A oferta prioriza áreas ligadas às ciências exatas e à tecnologia, com destaque para engenharias, ciência de dados, inteligência artificial e segurança cibernética. Também entram no pacote graduações na área da saúde e licenciaturas voltadas à educação especial, à educação bilíngue de surdos e à formação intercultural. A iniciativa integra um programa de reestruturação da rede federal que projeta, ao todo, a criação de 614 novos cursos de graduação.
Praticamente todas as instituições envolvidas utilizam a nota do Exame Nacional do Ensino Médio para preencher essas vagas, o que faz do sistema unificado o principal instrumento de disputa. Não existe, porém, um calendário único de matrícula para os cursos recém-criados: parte deles ainda depende de credenciamento, e os prazos podem variar de instituição para instituição, o que exige do candidato acompanhar os editais publicados por cada universidade.

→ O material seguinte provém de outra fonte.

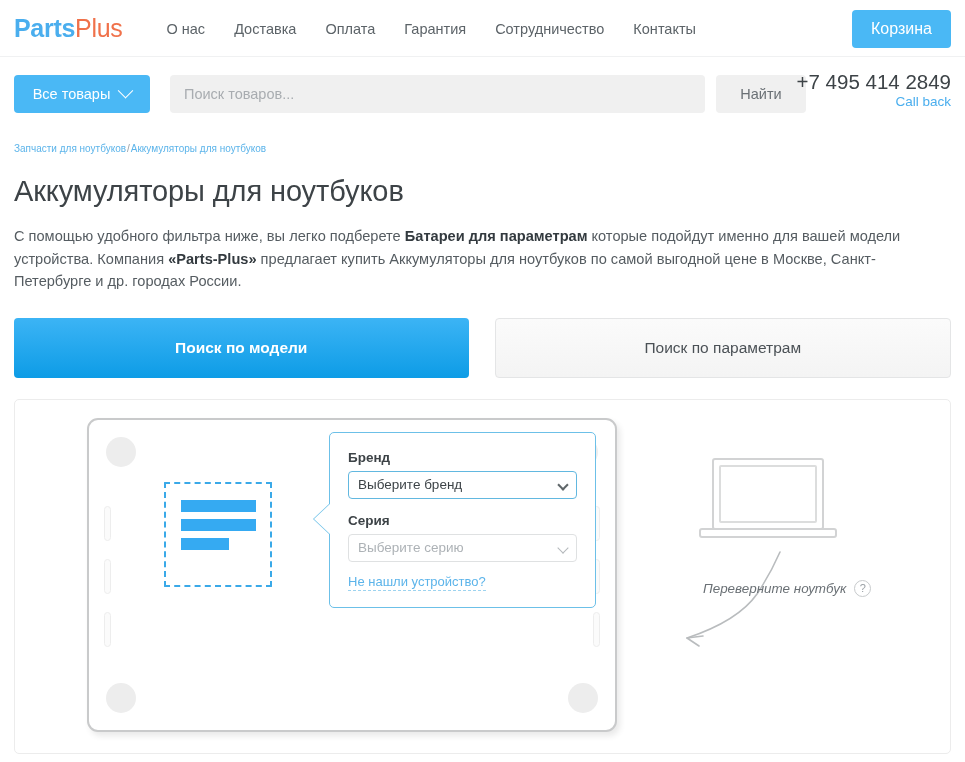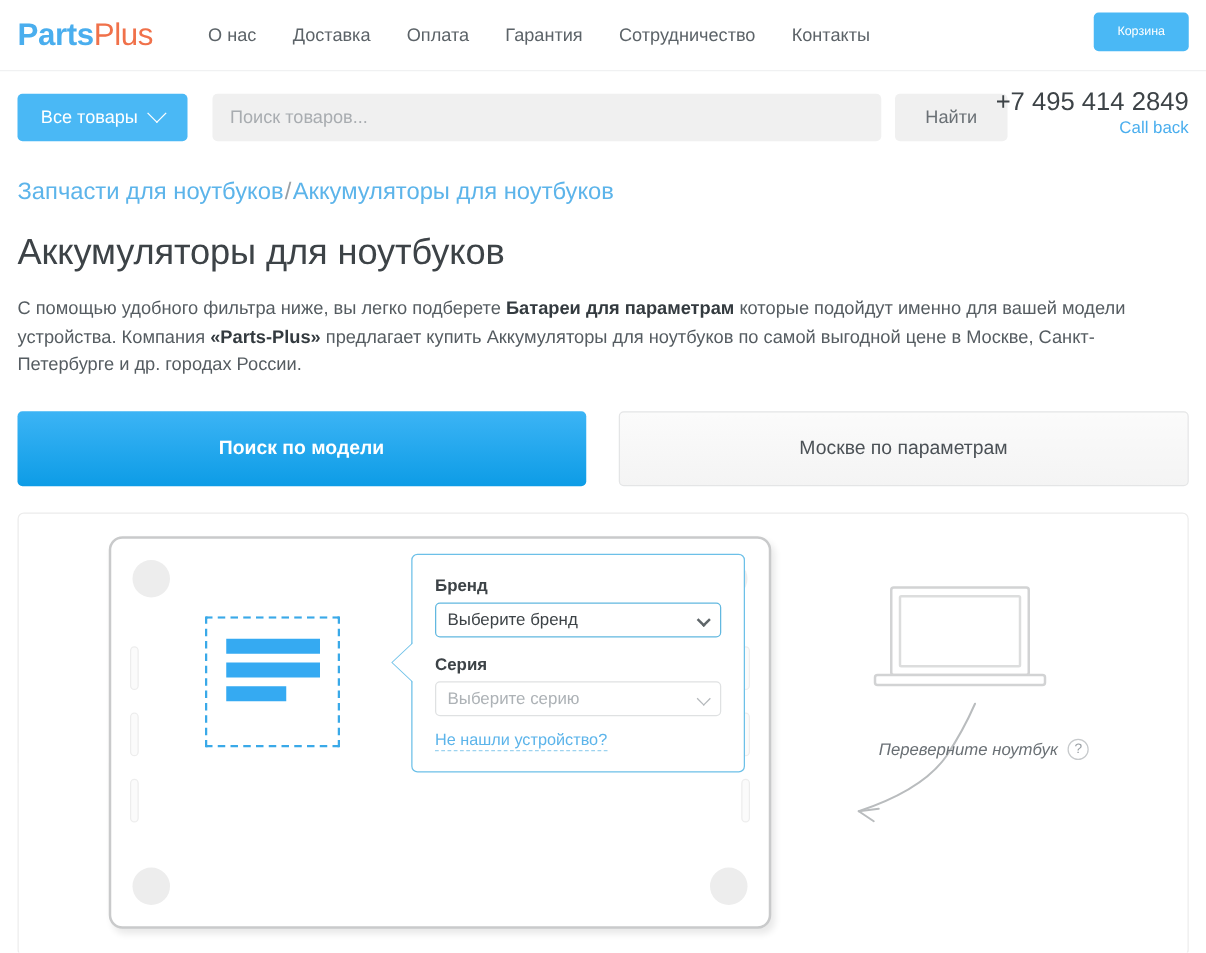"Корзина" .cart-button { font-size: 10px -> 16px }
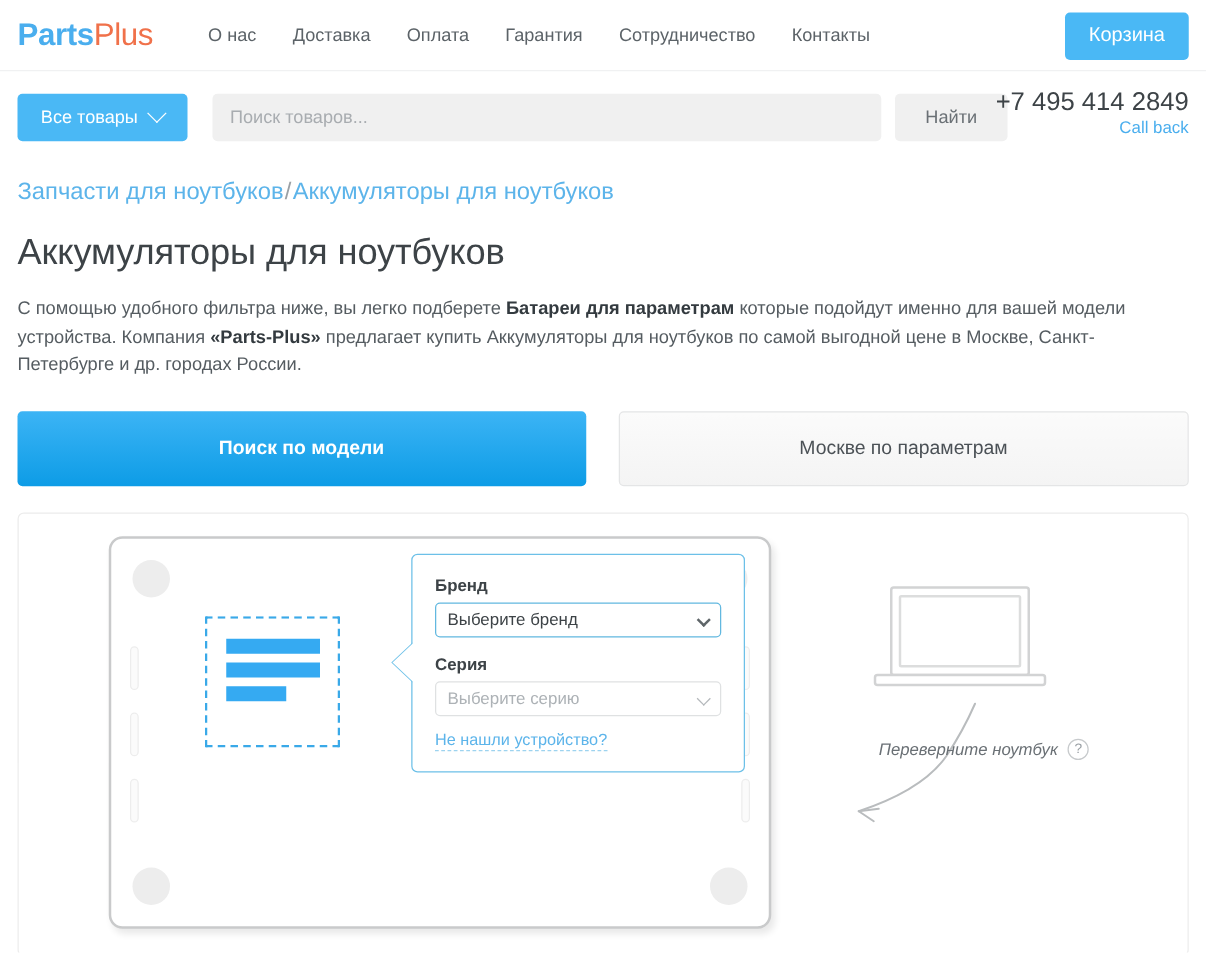"Запчасти для ноутбуков/Аккумуляторы для" .breadcrumb { font-size: 19px -> 10px }
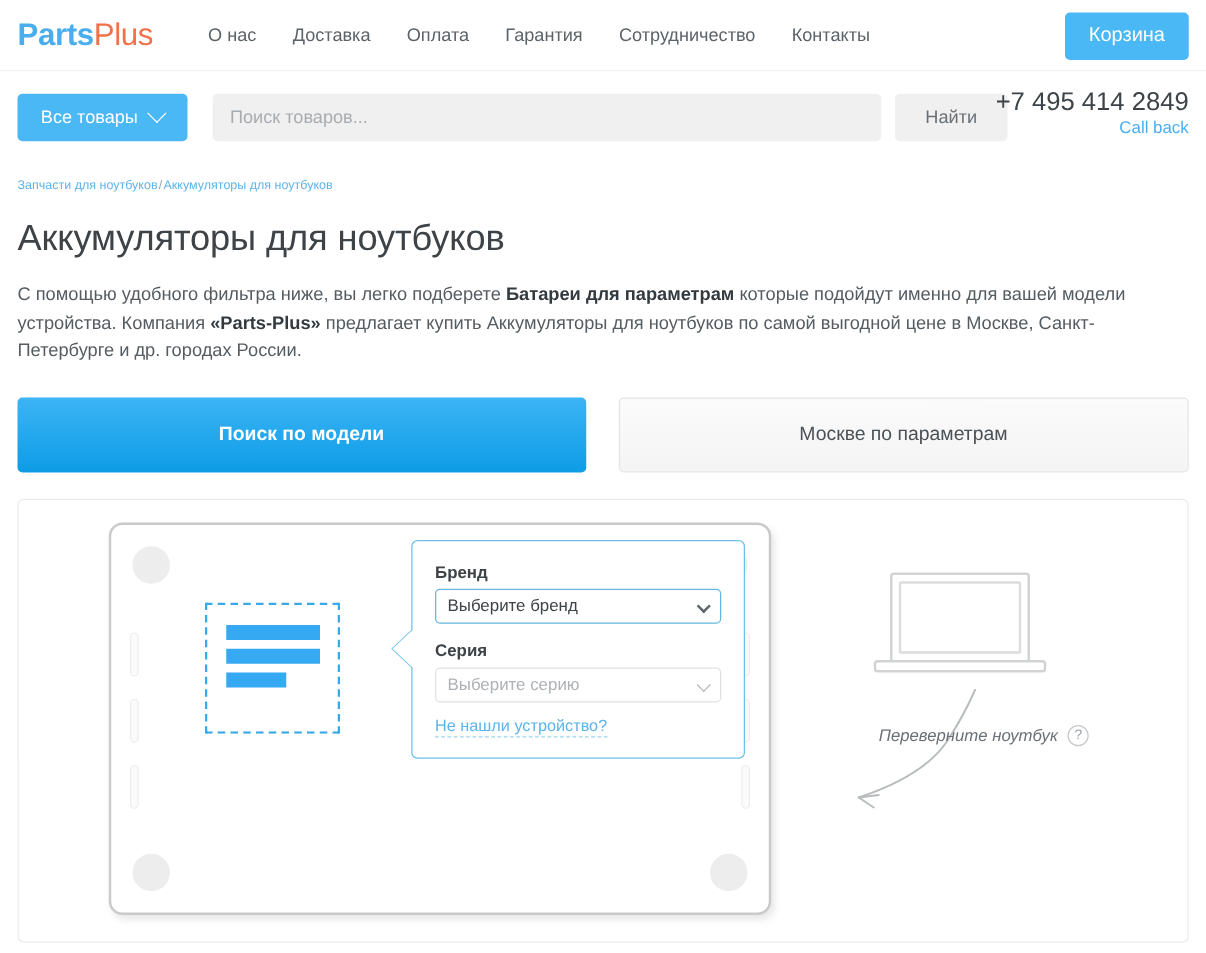"Москве по параметрам" div.tab { text: Москве -> Поиск }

Para quem pretende concorrer, o cronograma imediato passa pelo exame nacional, aplicado em 8 e 15 de novembro deste ano, com resultados liberados no início de 2027. As inscrições no sistema unificado costumam ser abertas em janeiro, logo após a divulgação das notas, e são feitas gratuitamente pelo portal do Ministério da Educação, onde o estudante pode escolher até duas opções de curso e concorrer pela ampla concorrência ou pelas modalidades de cotas.